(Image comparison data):
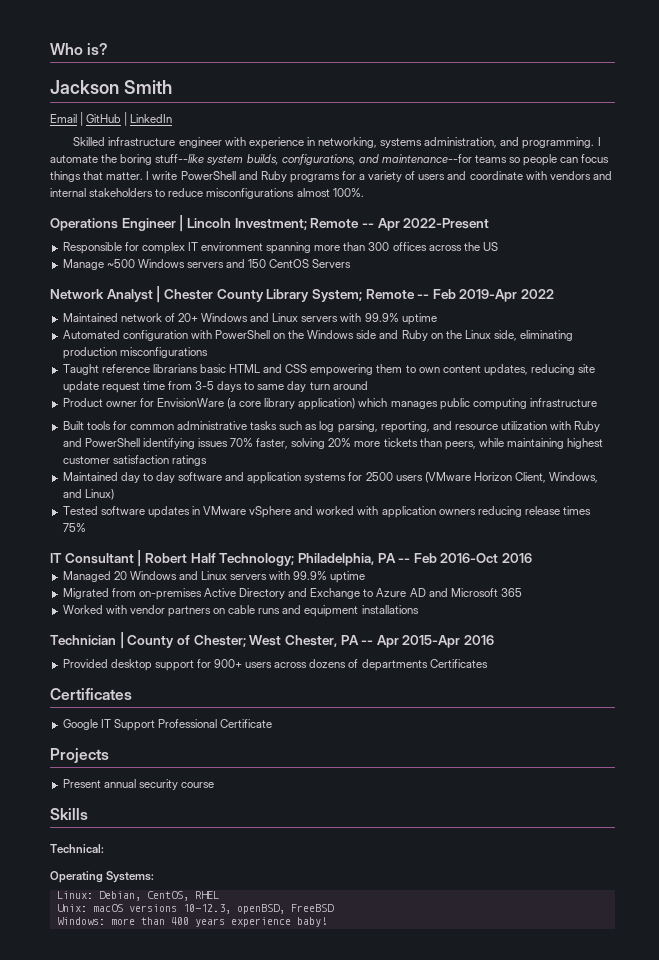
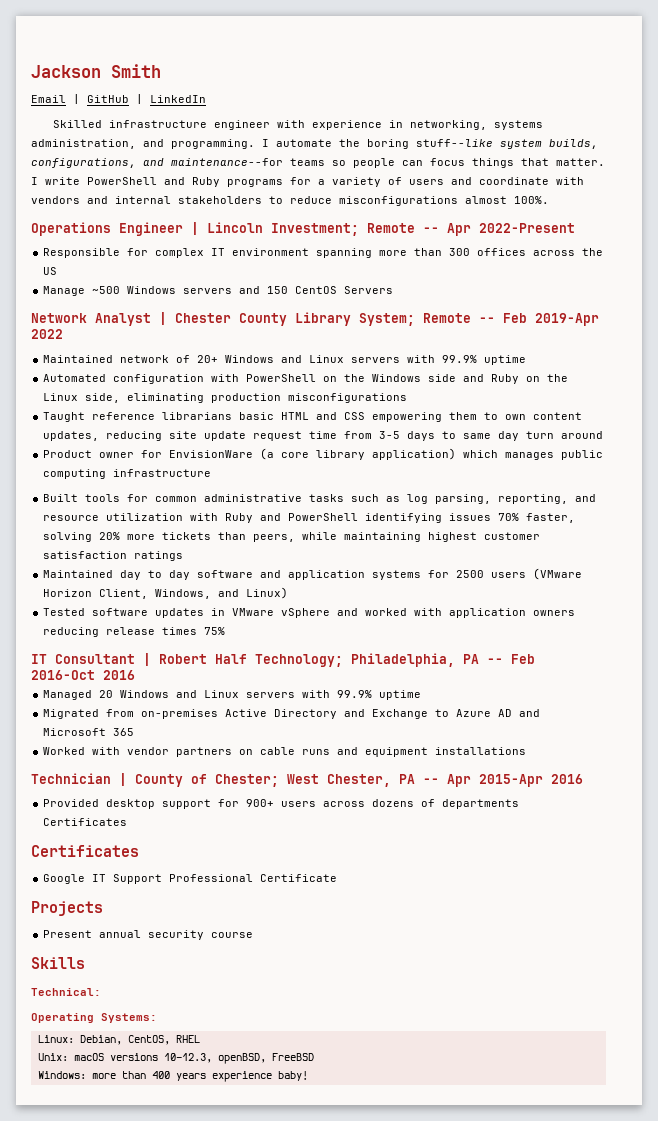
[50,43,109,55] Who is? // -> (31, 71) none

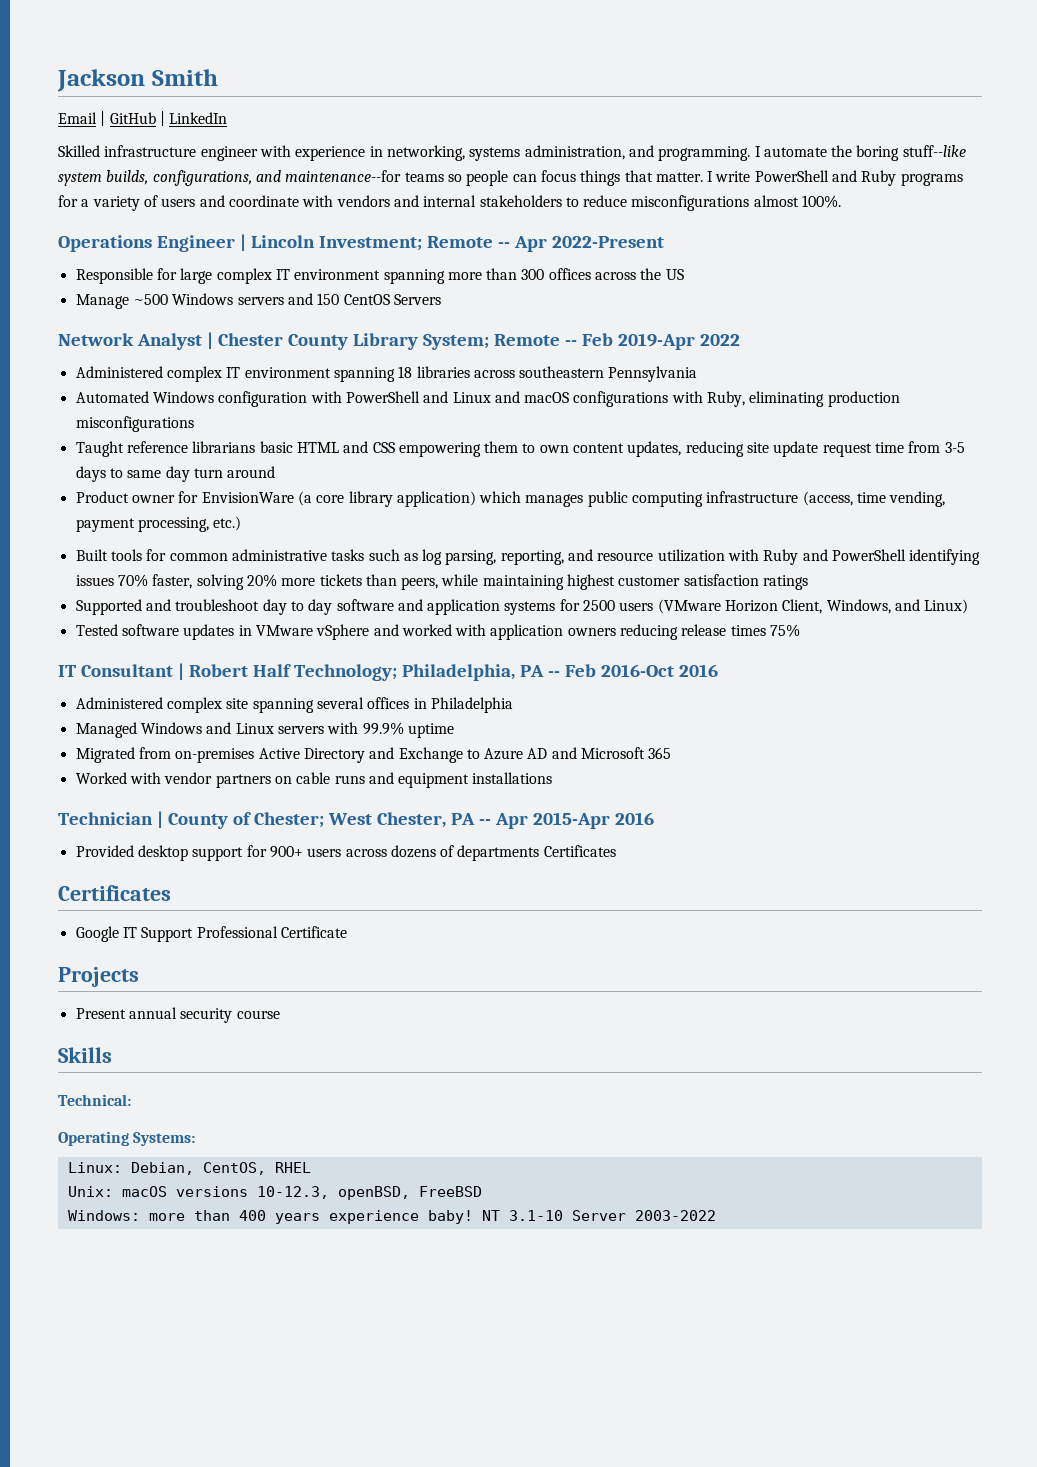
(149, 252) none -> [180,268,213,284] large
[43,355,527,365] Maintained network of 20+ Windows and Linux servers with 99.9% uptime -> [75,366,698,382] Administered complex IT environment spanning 18 libraries across southeastern Pennsylvania
(107, 378) none -> [152,391,214,403] Windows
[323,374,569,384] [43,393,121,403] on the Windows side and Ruby on the Linux side, -> [423,391,746,407] and Linux and macOS configurations with Ruby,
(212, 473) none -> [802,491,946,507] [75,516,242,532] (access, time vending, payment processing, etc.)
[43,570,114,578] Maintained -> [75,599,260,615] Supported and troubleshoot
(135, 675) none -> [75,697,513,713] // Administered complex site spanning several offices in Philadelphia
[99,690,114,698] 20 -> (137, 730) none
(308, 1076) none -> [481,1210,716,1221] NT 3.1-10 Server 2003-2022

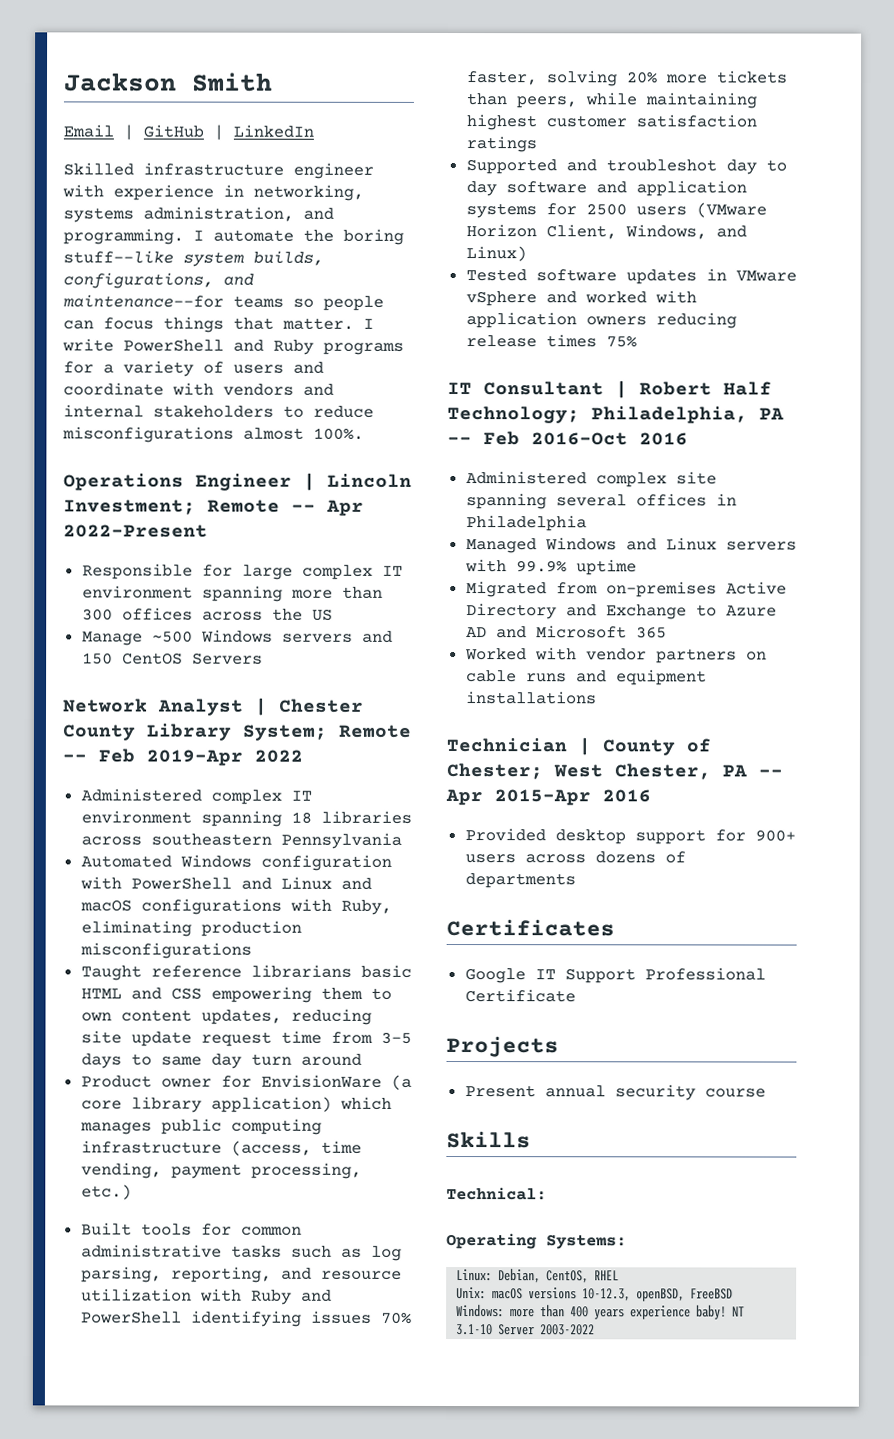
[175,599,260,611] troubleshoot -> [605,159,717,172] troubleshot
[543,845,616,857] Certificates -> (576, 881) none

(WHAT YOU ARE ASKED TO DO):
Retype the line containing "[323,374,569,384] [43,393,121,403] on" and each line after it through the last line of the entries above, exactly, with no pictures and nothing else.

(ANSWER SPACE):
[323,374,569,384] [43,393,121,403] on the Windows side and Ruby on the Linux side, -> [423,391,746,407] and Linux and macOS configurations with Ruby,
(212, 473) none -> [802,491,946,507] [75,516,242,532] (access, time vending, payment processing, etc.)
[43,570,114,578] Maintained -> [75,599,260,615] Supported and troubleshoot
(135, 675) none -> [75,697,513,713] // Administered complex site spanning several offices in Philadelphia
[99,690,114,698] 20 -> (137, 730) none
(308, 1076) none -> [481,1210,716,1221] NT 3.1-10 Server 2003-2022

[175,599,260,611] troubleshoot -> [605,159,717,172] troubleshot
[543,845,616,857] Certificates -> (576, 881) none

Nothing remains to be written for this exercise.